En 2019, la colère gronde dans de nombreux services d’urgence et les grèves s’enchaînent. Florian adhère à l’AMUF fin 2018 puis rejoint la CGT en 2019. Il est invité à prendre part à l’AG du collectif inter-Urgences qui se tient en mai 2019 à Paris. « Les soignants de différents hôpitaux témoignent pendant des heures, ça fait froid dans le dos. Je réalise que les conditions de travail à Nantes sont loin d’être les pires ! Ailleurs, ils plantent des clous dans les murs pour suspendre des perfusions et installer des patients dans les couloirs », raconte-t-il. Six mois plus tard, lors d’une réunion du collectif Inter-Urgences à Nantes, une collègue de médecine interne lance l’idée d’un livre mettant en accusation les ministres ayant conduit à cette situation. Florian vient de lire La casse du siècle. Séduit par l’idée, il se lance dans l’écriture.
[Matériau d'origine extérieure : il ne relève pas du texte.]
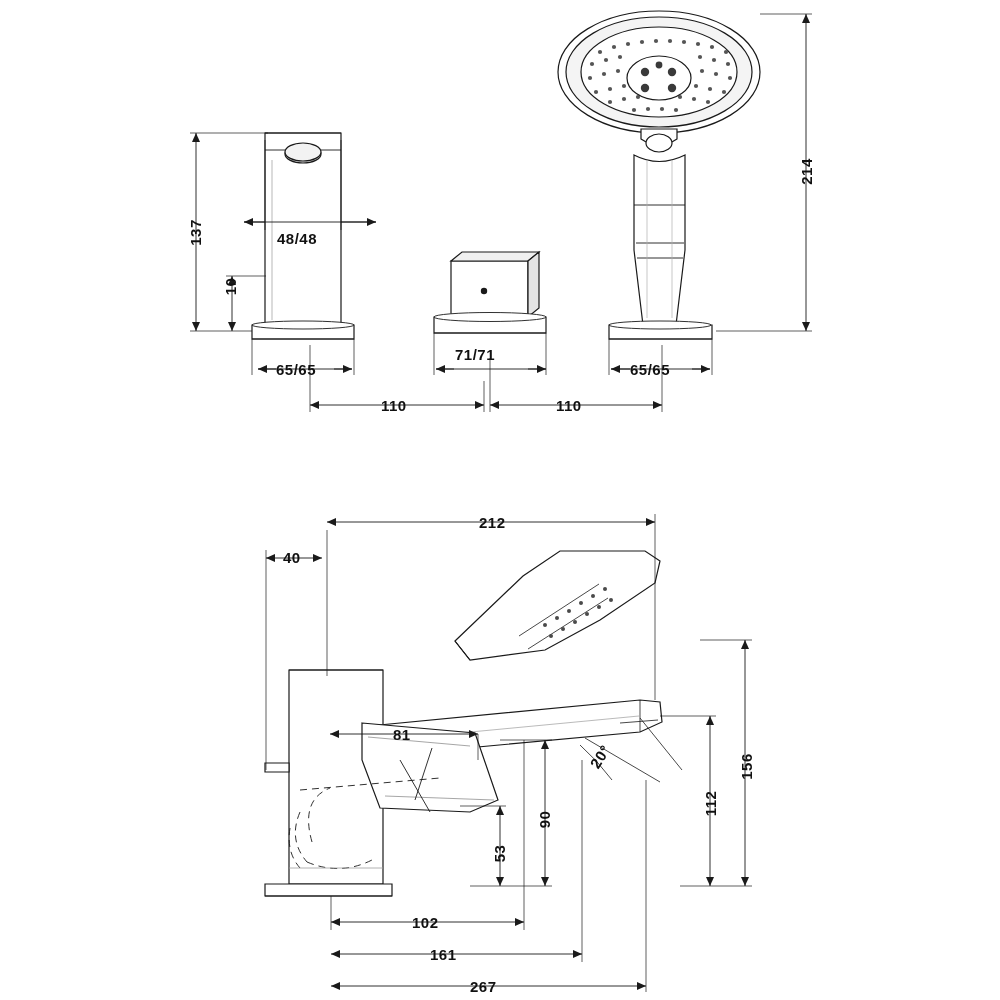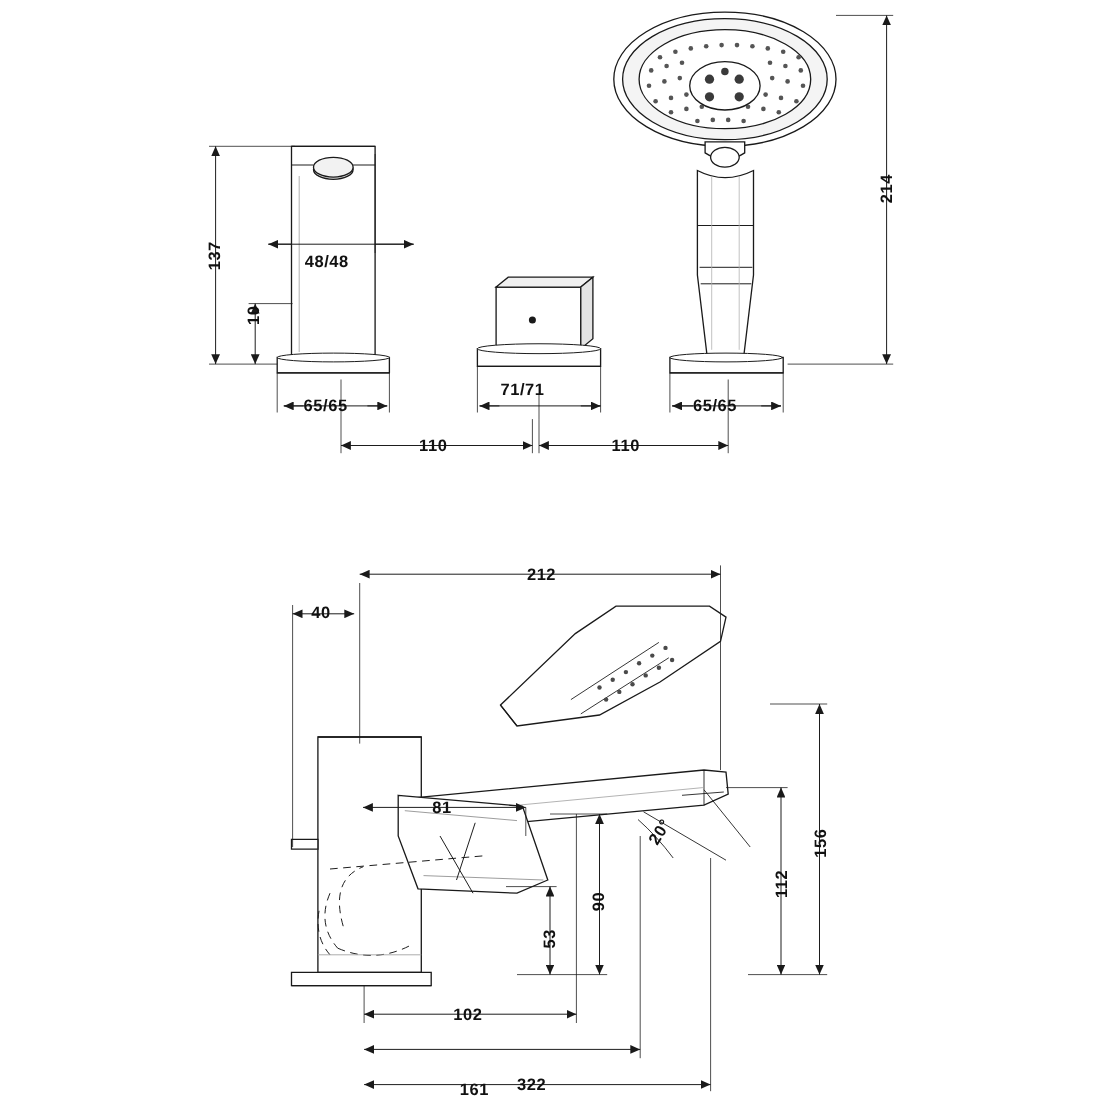"161" div.dim-label { left: 418px -> 430px; margin-top: 36px -> none }
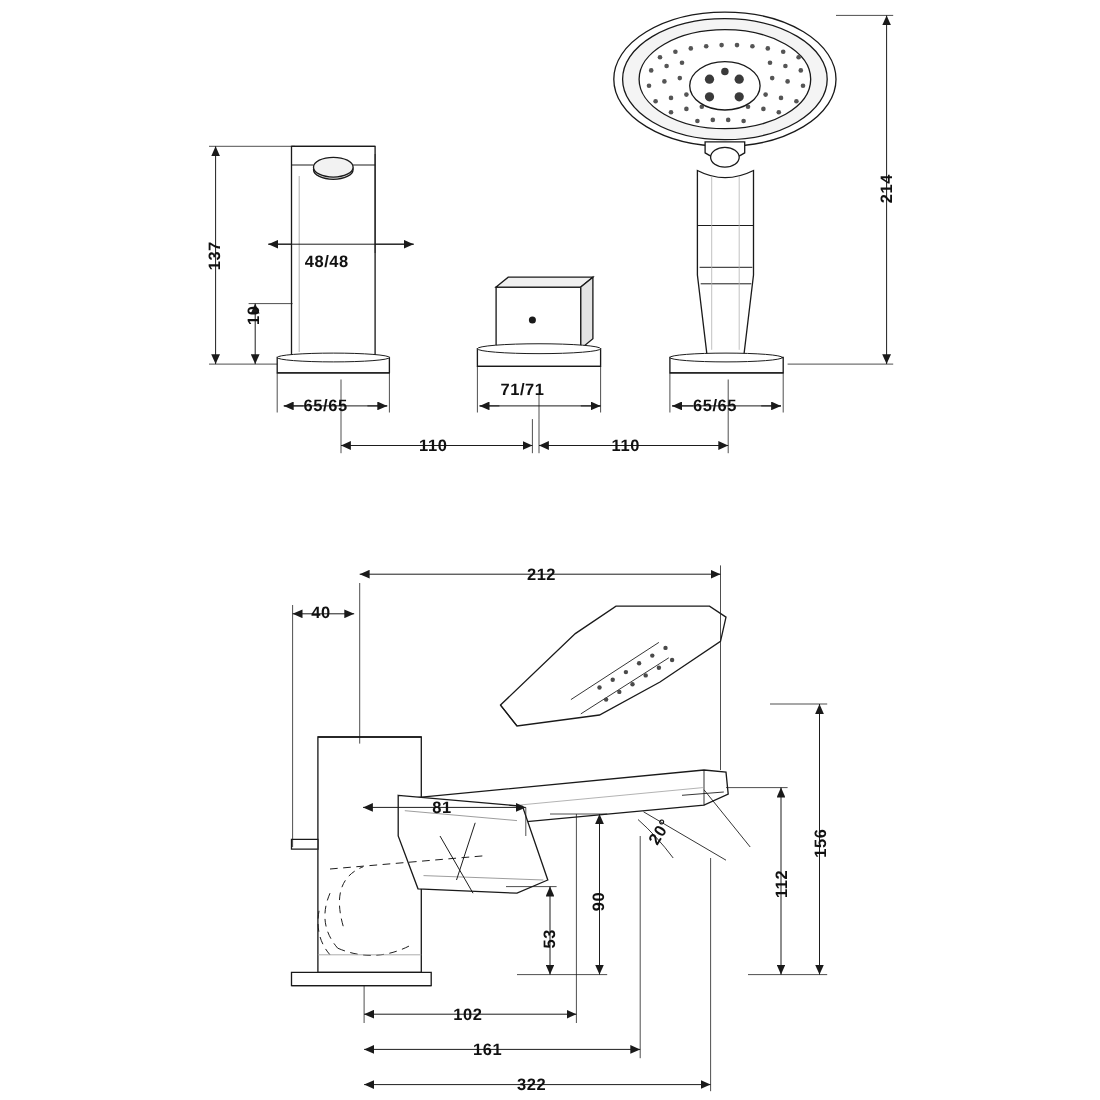"322" div.dim-label { text: 322 -> 267 }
« Allez, je convoque Alain Juppé »
« Je me souviens de mon premier jour d’écriture. Devant mon ordinateur, je me suis dit "bon allez, je convoque Alain Juppé à la barre". Au même moment, j’ai pensé : "c’est un peu délirant comme idée !" » C’est justement cette forme de saynètes devant le tribunal qui fait mouche. Un ton satirique certes, mais un contenu très instructif, qui donne des clés sur l’histoire et le fonctionnement de la protection sociale. « Je profite à fond de ma liberté d’expression dans ce livre », commente-t-il, pas si intimidé finalement. Écrire l’aide à tenir et à diminuer son niveau de colère concernant l’évolution de l’hôpital. Une catharsis. Pour le moment, l’ouvrage est en accès libre sur le blog de Mediapart mais il espère trouver un éditeur bientôt. Depuis 2018, Florian est praticien contractuel aux urgences de Nantes, sur le GHT. « Je pense que je ne suis pas prêt d’être titulaire, mais c’est le cas pour beaucoup d’autres PHC. On nous dit que pour durer à l’hôpital, il ne faut pas faire de bruit, rester discret… Je ne pense pas être capable d’aller travailler dans le privé pour avoir de meilleures conditions de travail. Le sens de mon travail, comme pour beaucoup de soignants, c’est d’accueillir tout le monde. Pas de sélectionner les patients ».